**ABOUT THIS TASK**
Identify all lines below that hold "update" and collect them.

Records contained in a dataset
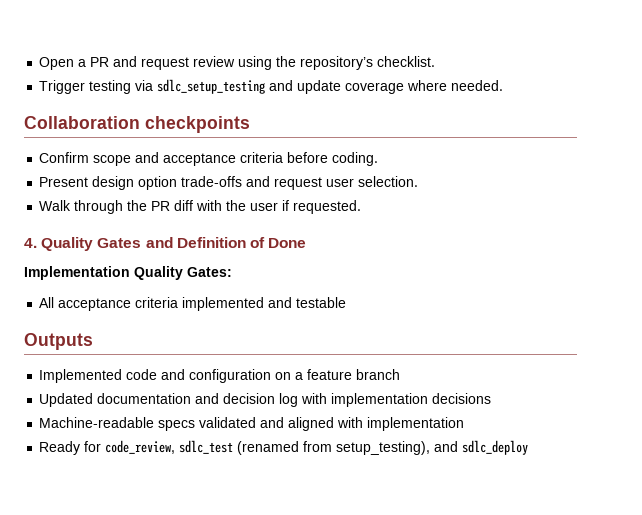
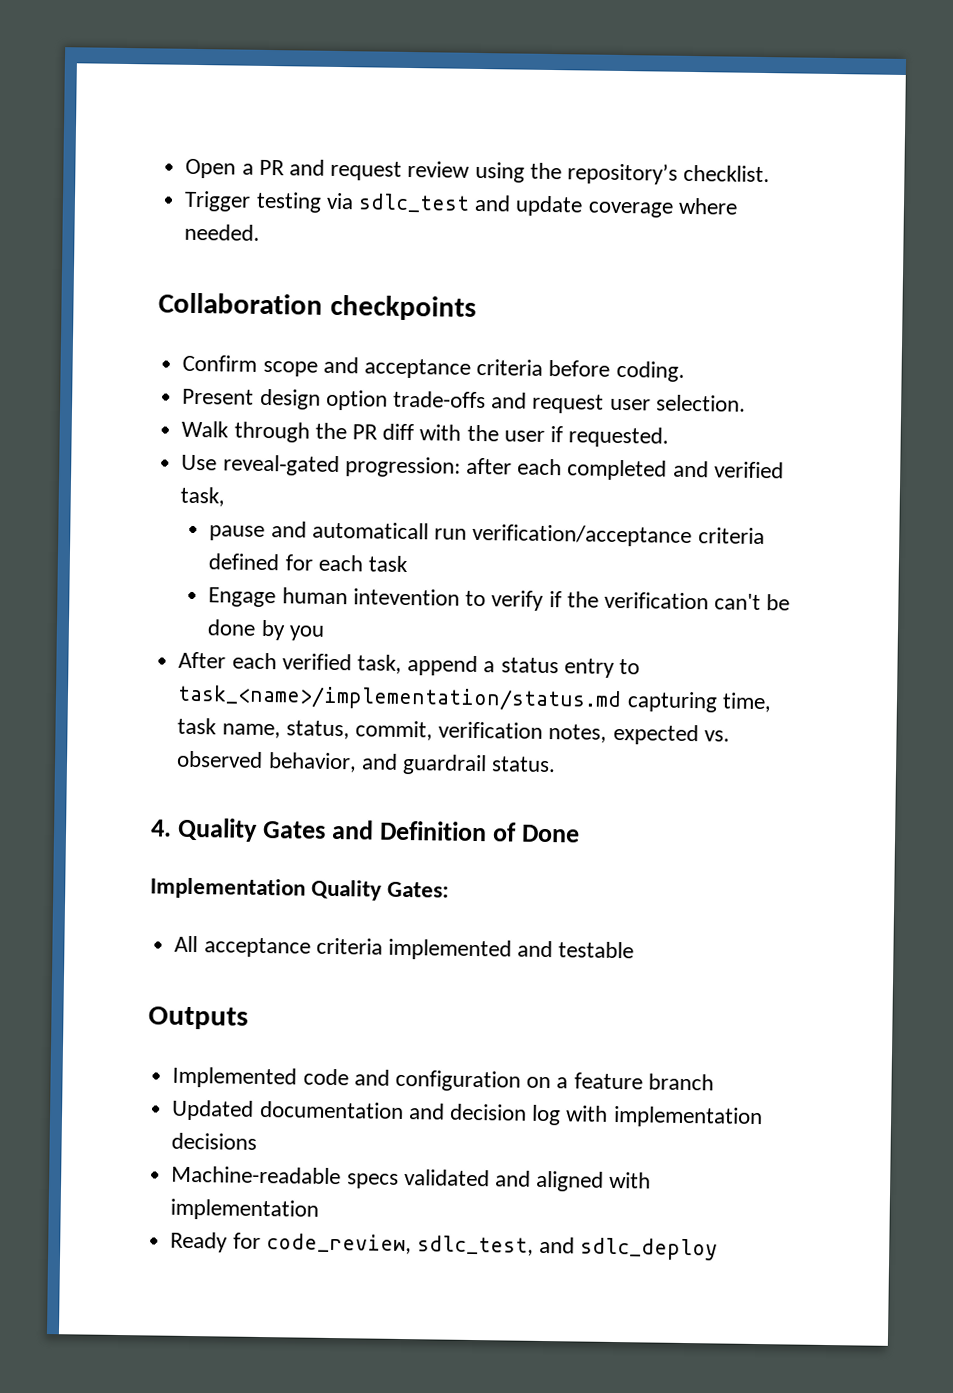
- Trigger testing via sdlc_setup_testing and update coverage where needed.
+ Trigger testing via sdlc_test and update coverage where needed.
+ Use reveal‑gated progression: after each completed and verified task,
+ pause and automaticall run verification/acceptance criteria defined for each task
+ Engage human intevention to verify if the verification can't be done by you
+ After each verified task, append a status entry to task_<name>/implementation/status.md capturing time, task name, status, commit, verification notes, expected vs. observed behavior, and guardrail status.
- Ready for code_review, sdlc_test (renamed from setup_testing), and sdlc_deploy
+ Ready for code_review, sdlc_test, and sdlc_deploy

**ANSWER FOR THIS EXERCISE**
- Trigger testing via sdlc_setup_testing and update coverage where needed.
+ Trigger testing via sdlc_test and update coverage where needed.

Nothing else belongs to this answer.